首先,创建唯一公司 ID 的数据框。 接下来,创建所需天数的数据框。
交叉将这些连接在一起。
然后加入您的原始数据集以填写 table。
comp <- data.frame(CompanyID = unique(df$CompanyID))
Day <- data.frame(Day = c("1","2","3","4","5","6","7","8","9","10"))

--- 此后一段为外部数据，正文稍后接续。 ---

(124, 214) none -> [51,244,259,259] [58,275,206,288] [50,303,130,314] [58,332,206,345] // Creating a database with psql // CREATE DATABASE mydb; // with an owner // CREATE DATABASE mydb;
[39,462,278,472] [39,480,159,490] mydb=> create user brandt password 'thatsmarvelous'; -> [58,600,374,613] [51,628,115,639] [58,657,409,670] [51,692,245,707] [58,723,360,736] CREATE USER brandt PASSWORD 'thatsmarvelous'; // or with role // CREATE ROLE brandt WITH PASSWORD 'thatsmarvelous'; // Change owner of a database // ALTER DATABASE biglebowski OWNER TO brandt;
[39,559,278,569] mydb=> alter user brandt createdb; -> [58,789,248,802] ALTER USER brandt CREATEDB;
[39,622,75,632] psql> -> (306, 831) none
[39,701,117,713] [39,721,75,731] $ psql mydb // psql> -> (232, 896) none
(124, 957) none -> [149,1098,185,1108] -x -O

compDay <- merge(comp, Day, all = TRUE)
dfday <- merge(df, compDay, by = c("CompanyID", "Day"), all = TRUE)
试试这个:
library(tidyr)
df %>%
complete(nesting(CompanyID,Email), Day = seq(min(Day), max(Day), 1L)) %>%
data.frame()
输出:
CompanyID Email Day var1
1 Drinkers john@coffee.com 1 4
2 Drinkers john@coffee.com 2 5
3 Drinkers john@coffee.com 3 5
4 Drinkers john@coffee.com 4 5
5 Drinkers john@coffee.com 5 5
6 Drinkers john@coffee.com 6 2
7 Drinkers john@coffee.com 7 3
8 Drinkers john@coffee.com 8 2
9 Drinkers john@coffee.com 9 7
10 Drinkers john@coffee.com 10 6
11 Liquders george@liquid.com 1 7
12 Liquders george@liquid.com 2 NA
13 Liquders george@liquid.com 3 6
14 Liquders george@liquid.com 4 6
15 Liquders george@liquid.com 5 NA
16 Liquders george@liquid.com 6 NA
17 Liquders george@liquid.com 7 NA
18 Liquders george@liquid.com 8 NA
19 Liquders george@liquid.com 9 NA
20 Liquders george@liquid.com 10 NA
21 PelletCoffeeCo stacy@pelletcoffee.com 1 2
22 PelletCoffeeCo stacy@pelletcoffee.com 2 NA
23 PelletCoffeeCo stacy@pelletcoffee.com 3 3
24 PelletCoffeeCo stacy@pelletcoffee.com 4 NA
25 PelletCoffeeCo stacy@pelletcoffee.com 5 NA
26 PelletCoffeeCo stacy@pelletcoffee.com 6 NA
27 PelletCoffeeCo stacy@pelletcoffee.com 7 NA
28 PelletCoffeeCo stacy@pelletcoffee.com 8 NA
29 PelletCoffeeCo stacy@pelletcoffee.com 9 NA
30 PelletCoffeeCo stacy@pelletcoffee.com 10 NA
编辑:
上面的代码用一组完整的日期值填充每个组的日期列值,这些日期值由该列中现有值的最小值和最大值(分别为 1 和 10)定义。可以根据需要重新定义填充这些 Day 值的组,但我在这里选择将它们定义为 Company + Email,行 "nesting(CompanyID,Email)"。 data.frame() 行只是将输出转换为 data.frame 而不是小标题。如果不需要 data.frame 输出,请随意替换或删除该行。